Jacob’s studies sometimes led him far afield, including subjects like the stability of ecosystems, fractal analysis of roughness evolution during the electrodeposition of lithium and other subjects. He also briefly explored the possibility of "cold fusion"—conducting experiments that looked for neutrons and other products of a nuclear reaction in an electrochemical cell. Though the drama surrounding “cold fusion” ended quietly and with disappointment, Jorne never regretted his work in this area as “taking risks amid speculation often results in a burgeoning new and important field”.
Both Anthamatten and Granite use words like “joyous,” “curious,” “playful” and “creative” to describe Jorne’s approach to research. And the excitement he conveyed about the process of discovery was infectious. Jorne’s lecture on cold fusion, for example, inspired Granite to scribble down some ideas on fusing hydrogen by chemical pumping of deuterons using inexpensive solid electrolyte cells and palladium catalyst/electrodes. “Although my brief attempts to achieve a ‘mini-star’ in a cheap solid electrolyte tube did not work,” Granite says, “I will always remember the enthusiasm and encouragement by Dr. Jorne...to think big and be willing to fail.”
More recently Jorne’s research group collaborated with General Motors on the development of hydrogen PEM fuel cells for electric vehicles. His group also worked on the research and development of a zinc-redox flow battery for the storage of electrical energy and nano-charge transfer in the lithium-ion battery.
Jorne’s legacy as a researcher includes more than 200 papers and four patents.
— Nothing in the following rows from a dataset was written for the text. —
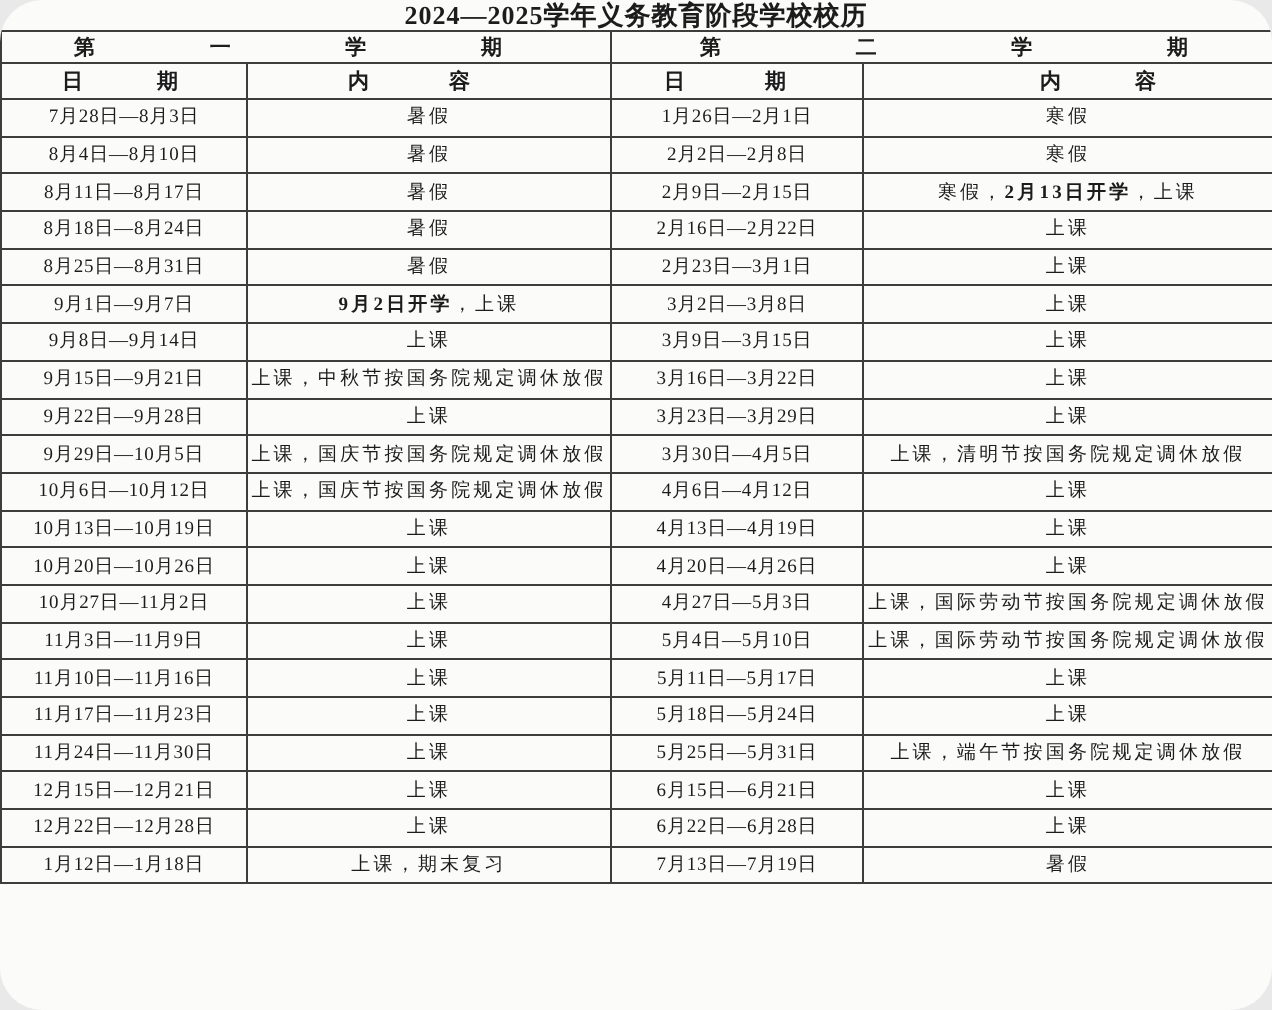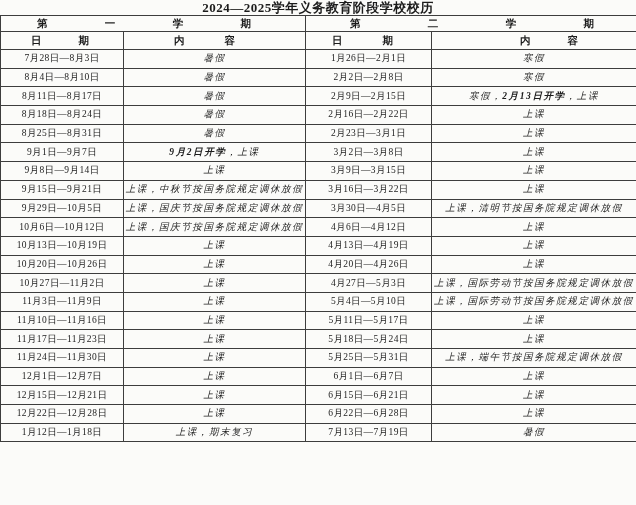"2024—2025学年义务教育阶段学校校历" .page { border-radius: none -> 21px }
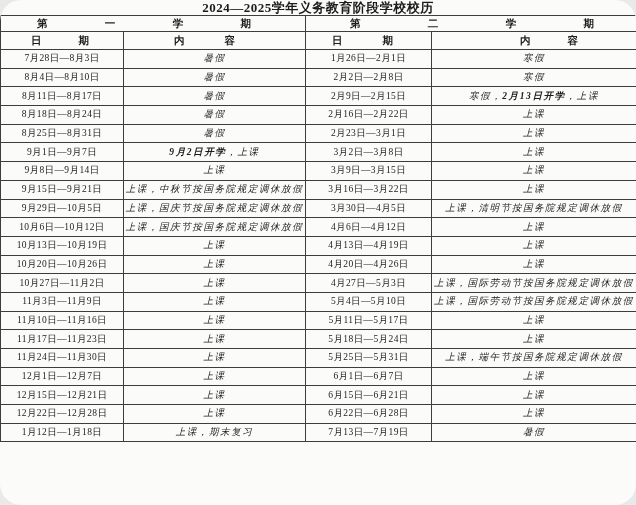"暑假" td.content-cell { font-style: italic -> none }
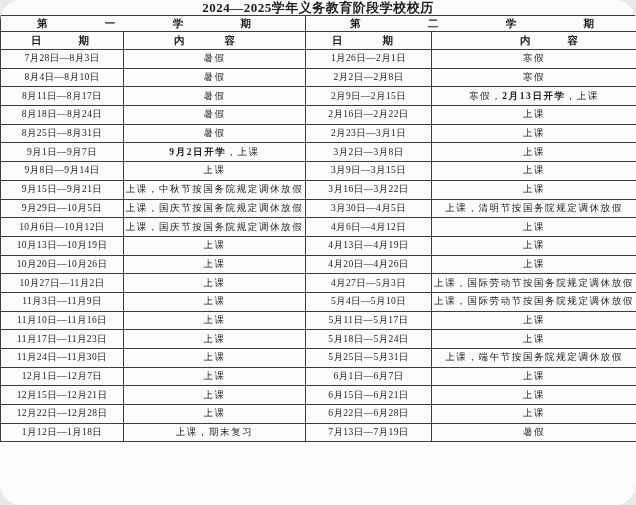"9月22日—9月28日" tr { html: none -> <tr> <td>9月22日—9月28日</td> <td>上课</td> <td>3月23日—3月29日</td> <td>上课</td> </tr> }
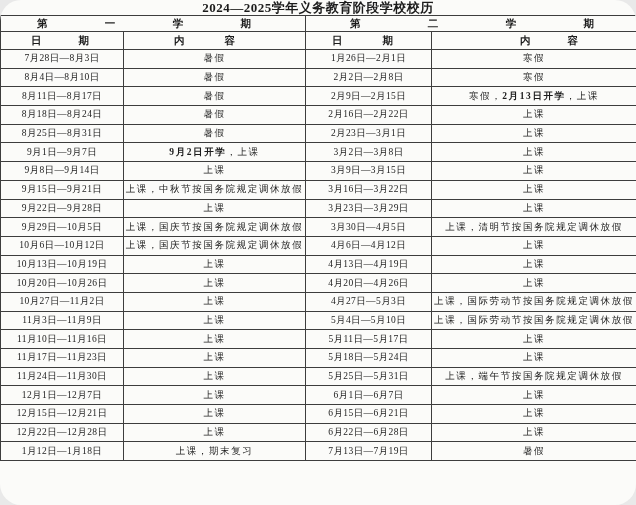"12月1日—12月7日" tr { html: <tr> <td>12月1日—12月7日</td> <td>上课</td> <td>6月1日—6月7日</td> <td>上课</td> </tr> -> none }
His legacy as a teacher includes at least 2000 students and as an advisor, 15 Master’s students and 28 PhD students. In fact, the last of his students is still working toward his PhD at Argonne National Lab.
His most satisfying achievement: mentoring
Jorne’s passion extended from the lab to the classroom.
Throughout his time here, Anthamatten says, Jorne “masterfully delivered numerous original and thought-provoking ‘chalk-talks’ to students, with lecture material that is deeply marinated in core chemical engineering principles. Jacob’s understanding of transport phenomena is ‘second to none.’”
Jorne taught courses in transport phenomena, separation processes, thermodynamics, semiconductors and microelectronics, and electrochemical engineering of batteries and fuel cells. He considers the teaching and mentoring of more than two thousand students—helping them to become productive chemical engineers—as his most satisfying professional achievement.
To Jorne’s students, his mentorship remains a cherished experience. “Words can’t express the gratitude I feel when I think about what Professor Jorne has done for me,” Lii says.
Wolkin still keeps in touch with her mentor. “Jacob always congratulates me on any career achievement; it still feels like he is my proud dad,” she says “and I love it when he listens to my podcasts and sends feedback and sweet comments.”
It becomes apparent to anyone who looks into Jorne’s career that he has touched many lives and his legacy will live on through students and faculty colleagues and through those whose research extends his own work.